• TASK DESCRIPTION
In the entries below, filter for the word "background" and copy every matching line.

|---|

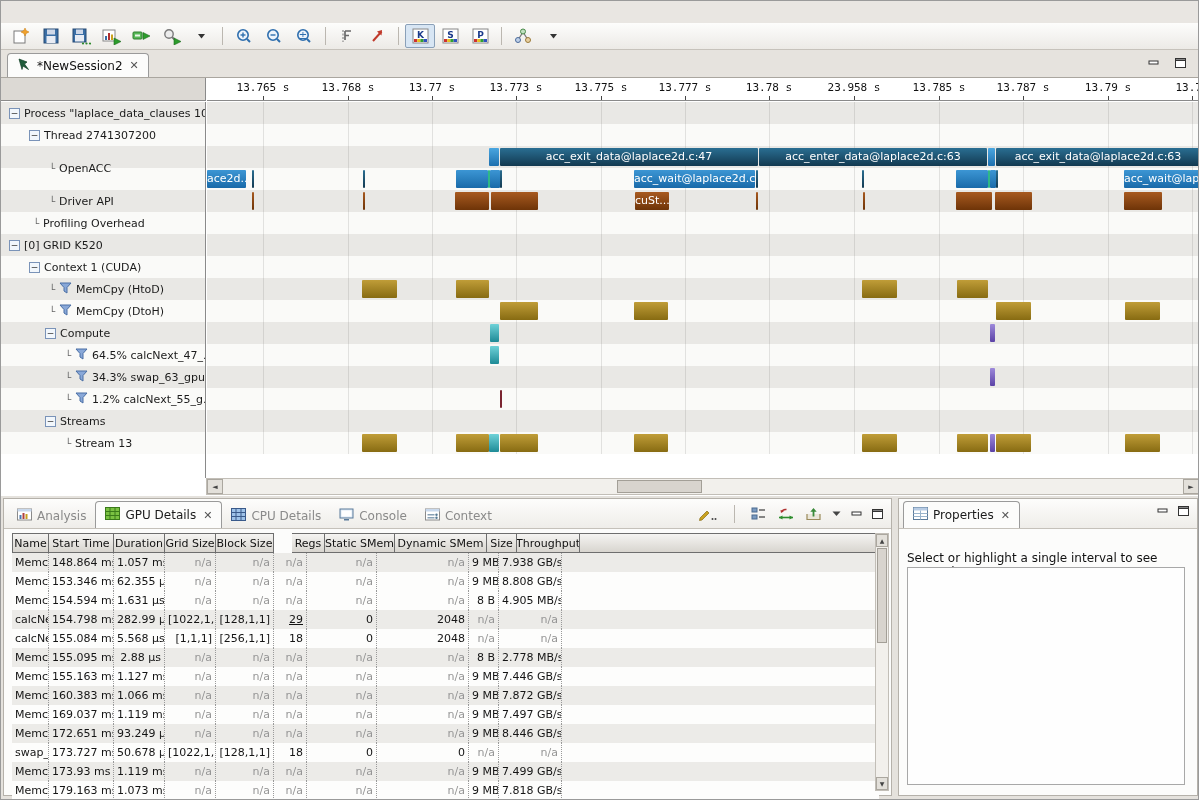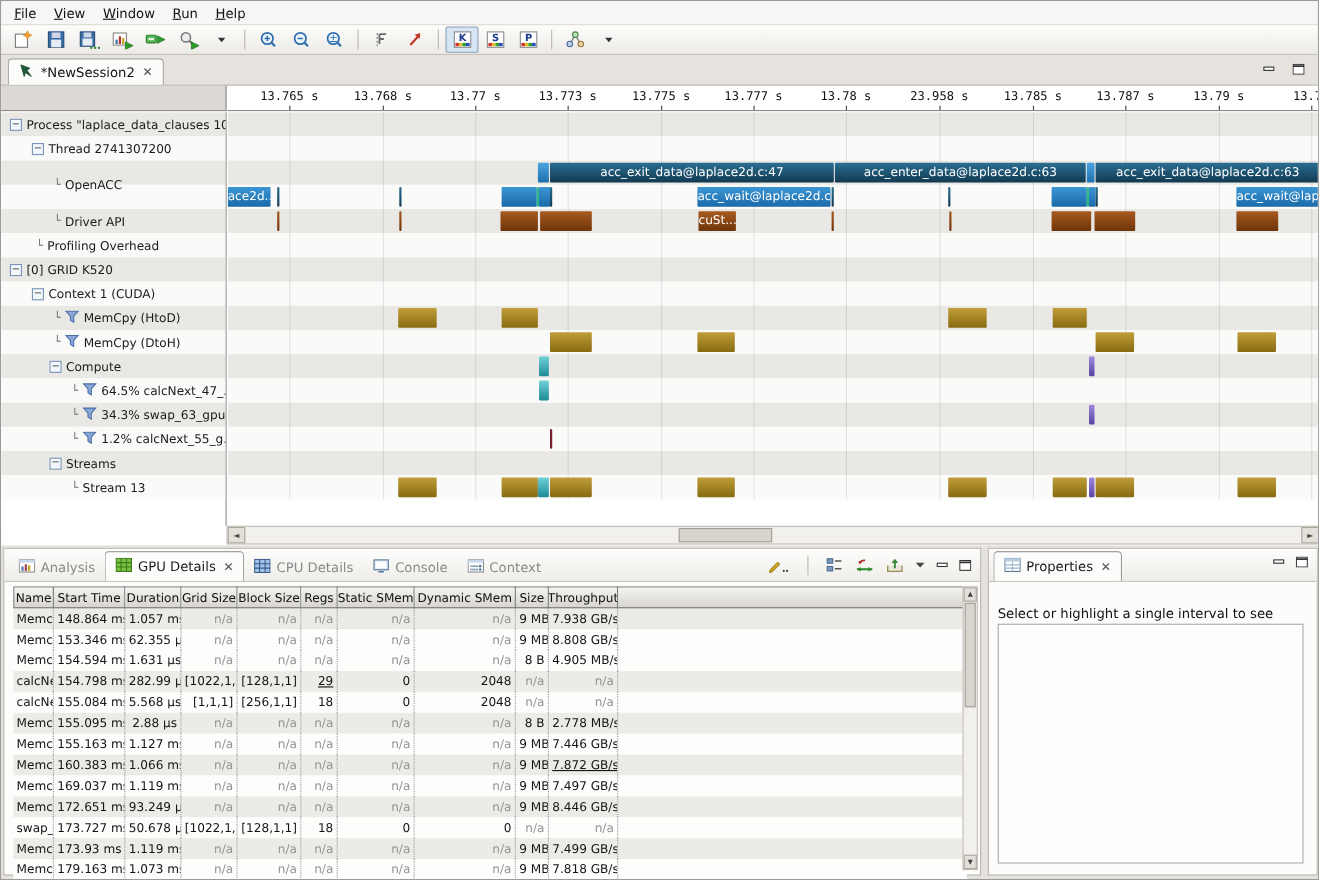--- a/index.html
+++ b/index.html
@@ -80,27 +80,20 @@
           display:flex;align-items:center;justify-content:center;box-sizing:border-box;}
   .vs-thumb{position:absolute;left:1px;width:10px;background:#D8D4CE;border:1px solid #A39F97;box-sizing:border-box;}
   
   .props-msg{position:absolute;left:8px;top:52px;font-size:12px;color:#111;}
   .props-box{position:absolute;left:8px;right:12px;top:68px;bottom:10px;border:1px solid #A8A8A8;background:#FEFEFE;}
 </style>
 </head>
 <body>
 
 <div id="app">
-  <div class="menubar" id="menubar">
-      <div class="menu-item"><u>F</u>ile</div>
-      <div class="menu-item"><u>V</u>iew</div>
-      <div class="menu-item"><u>W</u>indow</div>
-      <div class="menu-item"><u>R</u>un</div>
-      <div class="menu-item"><u>H</u>elp</div>
-    </div>
   <div class="toolbar" id="toolbar">
       <div class="tb-btn">
         <svg width="20" height="18">
           <rect x="3" y="4" width="11" height="12" fill="#fff" stroke="#7a7a7a"></rect>
           <path d="M14 1l1.2 2.6L18 5l-2.8 1.4L14 9l-1.2-2.6L10 5l2.8-1.4z" fill="#f0a22e" stroke="#c87d12" stroke-width="0.5"></path>
         </svg>
       </div>
       <div class="tb-btn">
         <svg width="18" height="18">
           <rect x="2" y="2" width="14" height="14" fill="#3a6ea5" stroke="#274a74"></rect>
@@ -559,21 +552,21 @@
             </svg>
           </span>
         </div>
       <div class="gputable" id="gputable">
           <div class="thead">
             <div class="th" style="width: 37px;">Name</div>
             <div class="th" style="width: 65px;">Start Time</div>
             <div class="th" style="width: 51px;">Duration</div>
             <div class="th" style="width: 51px;">Grid Size</div>
             <div class="th" style="width: 58px;">Block Size</div>
-            <div class="th" style="width: 33px;">Regs</div>
+            <div class="th" style="width: 33px; margin-left: 18px;">Regs</div>
             <div class="th" style="width: 70px;">Static SMem</div>
             <div class="th" style="width: 92px;">Dynamic SMem</div>
             <div class="th" style="width: 30px;">Size</div>
             <div class="th" style="width: 63px;">Throughput</div>
             <div class="th" style="flex: 1 1 0%;"></div>
           </div>
           <div class="trow g">
             <div class="td name" style="width: 37px;">Memcp</div>
             <div class="td" style="width: 65px;">148.864 ms</div>
             <div class="td" style="width: 51px;">1.057 ms</div>
@@ -667,21 +660,21 @@
           <div class="trow g">
             <div class="td name" style="width: 37px;">Memcp</div>
             <div class="td" style="width: 65px;">160.383 ms</div>
             <div class="td" style="width: 51px;">1.066 ms</div>
             <div class="td dim" style="width: 51px;">n/a</div>
             <div class="td dim" style="width: 58px;">n/a</div>
             <div class="td dim" style="width: 33px;">n/a</div>
             <div class="td dim" style="width: 70px;">n/a</div>
             <div class="td dim" style="width: 92px;">n/a</div>
             <div class="td" style="width: 30px;">9 MB</div>
-            <div class="td" style="width: 63px; text-decoration: underline;">7.872 GB/s</div>
+            <div class="td" style="width: 63px;">7.872 GB/s</div>
             <div class="td" style="flex: 1 1 0%; border-right: none;"></div>
           </div>
           <div class="trow w">
             <div class="td name" style="width: 37px;">Memcp</div>
             <div class="td" style="width: 65px;">169.037 ms</div>
             <div class="td" style="width: 51px;">1.119 ms</div>
             <div class="td dim" style="width: 51px;">n/a</div>
             <div class="td dim" style="width: 58px;">n/a</div>
             <div class="td dim" style="width: 33px;">n/a</div>
             <div class="td dim" style="width: 70px;">n/a</div>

|---|

• RESPONSE TO THE TASK
   .vs-thumb{position:absolute;left:1px;width:10px;background:#D8D4CE;border:1px solid #A39F97;box-sizing:border-box;}
   .props-box{position:absolute;left:8px;right:12px;top:68px;bottom:10px;border:1px solid #A8A8A8;background:#FEFEFE;}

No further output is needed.